Enlarge Photo Peter Walsh/Telegraph-JournalDonnie and Laurie Greenslade with the Sacrifice Medal. With them is Lily Faith, an Airedale that replaced Colby, their son David’s Airedale, which was euthanized in December. Last week, the couple received a Sacrifice Medal at a ceremony at the army base. The medal is given to soldiers wounded or killed in action.
It's been nearly three years since their only child Pte. David Greenslade died with five other soldiers in Afghanistan.
"Until this war ends, the active part of it, there's not going to be any real amount of peace," Laurie Greenslade said.
"Every day we wonder, will a soldier die today?"
David Greenslade, a 20-year-old private, was killed on Easter Sunday in 2007, along with five other soldiers, when a roadside bomb exploded as they drove through a maze of irrigation ditches in Afghanistan.
The medal marked a solemn milestone for the Greenslades.
"For us it's the final trip to Gagetown," Laurie Greenslade said. "It's great to have - sorry to have it."
Greenslade, her voice cracking, said the medal is special. It's the final thing, she said.
"I'm very proud of David," she said. "Who would ever think I would raise a hero?"
Brig. Gen. David Naismith presented the medal to the Greenslades and a number of other families.

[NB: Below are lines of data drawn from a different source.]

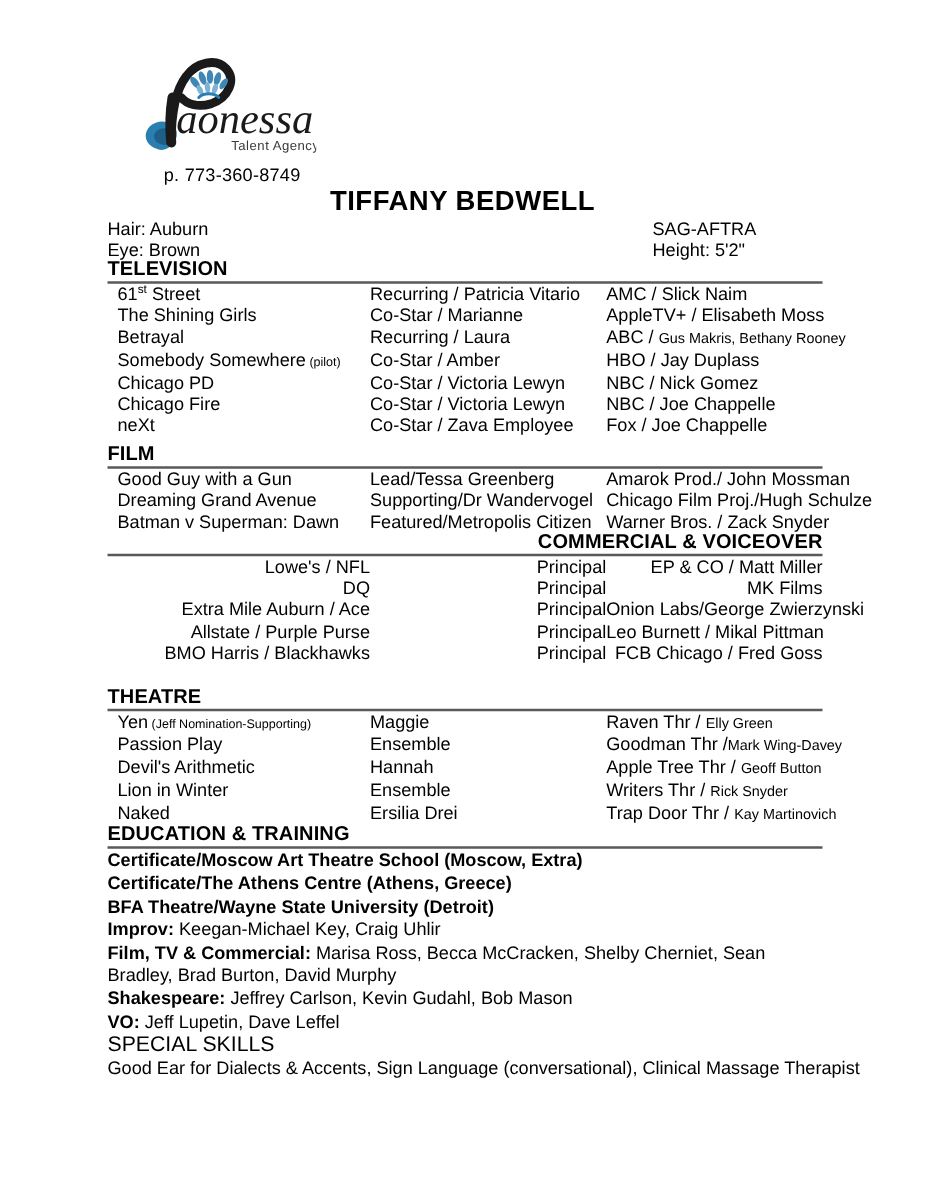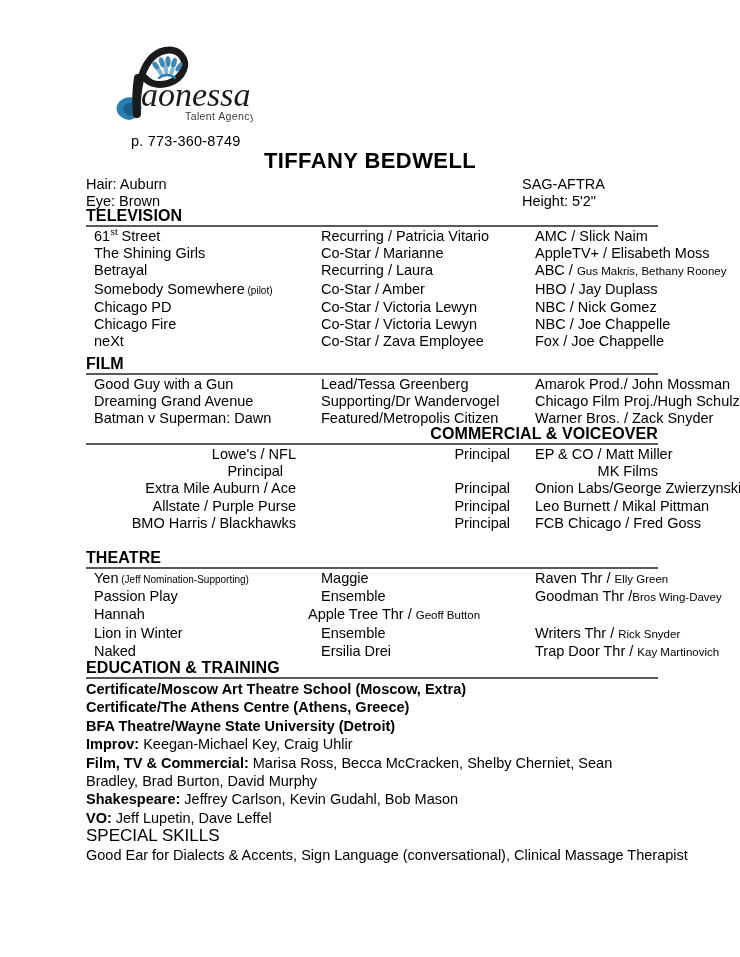"61st Street" .row { gap: 25px -> none }
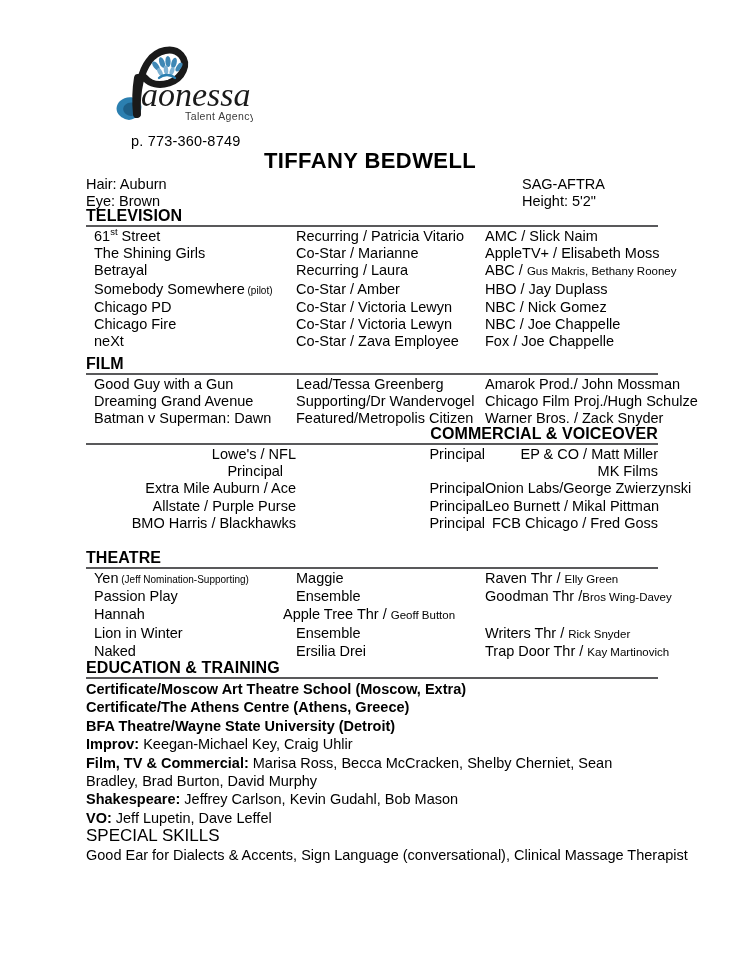"DQ" div.c1 { html: none -> <div>DQ</div> }
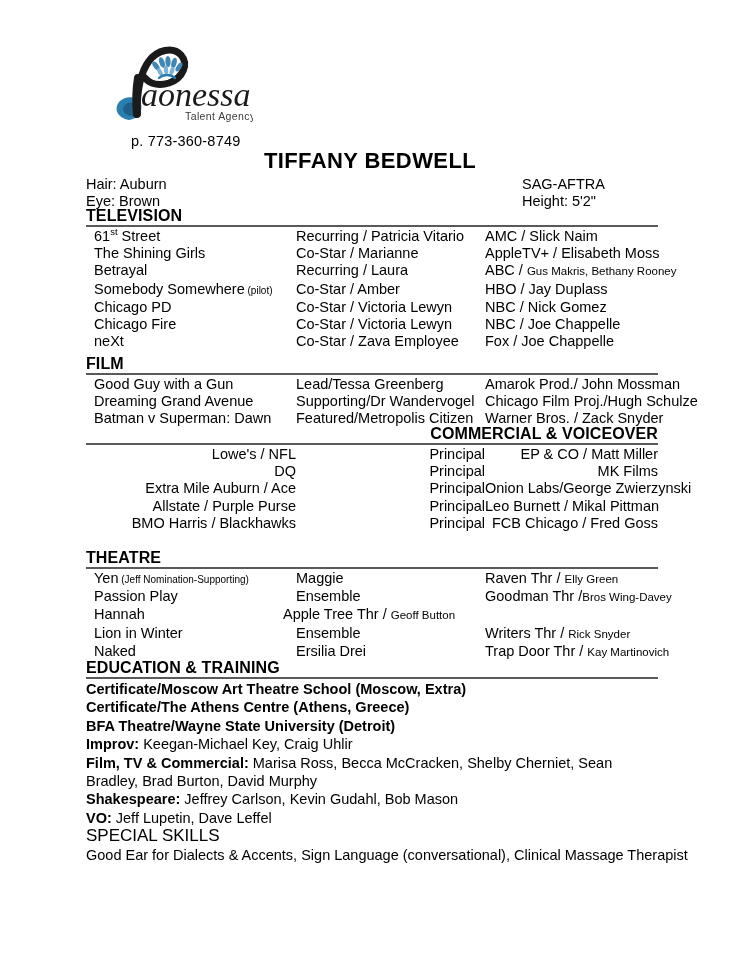"Bros Wing-Davey" span.small-credit { text: Bros -> Mark }
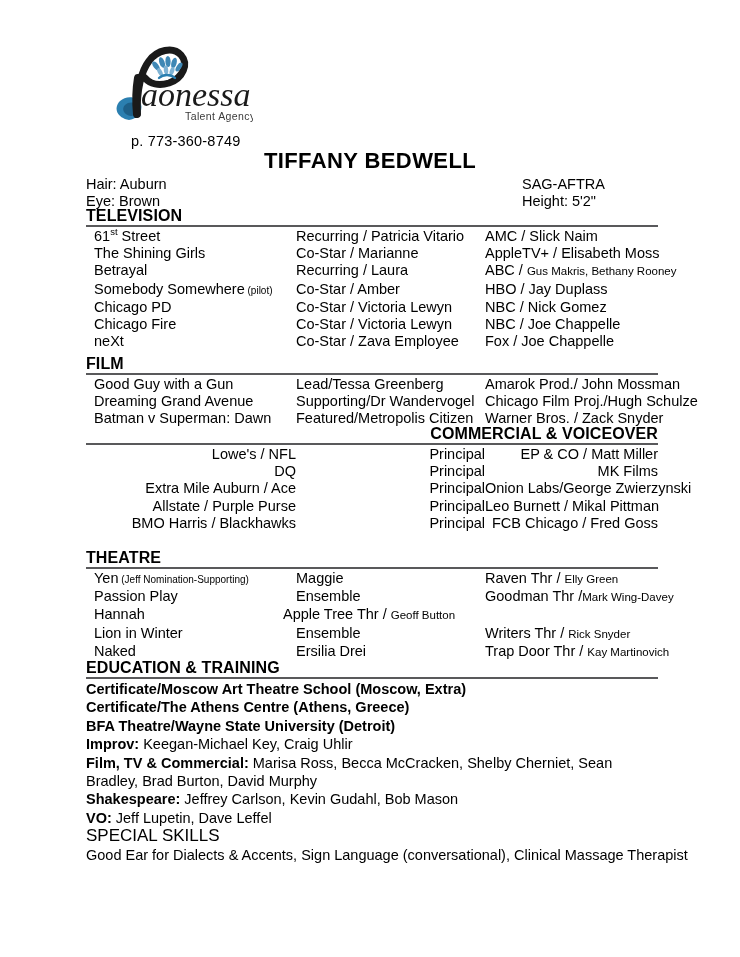"Devil's Arithmetic" div.c1 { html: none -> <div>Devil's Arithmetic</div> }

"I could tell when I looked in General Naismith's eye's, the sincerity of him recognizing the sacrifice," Greenslade said.
Their son's beloved Airedale terrier, Colby, was euthanized in December because of a brain tumour. Published pictures of David Greenslade with his pet, who he called the horse, brought comments from across the country including Hockey Night in Canada's Don Cherry.
The new Airedale is called Lily Faith.
"It's for a little faith," Greenslade said.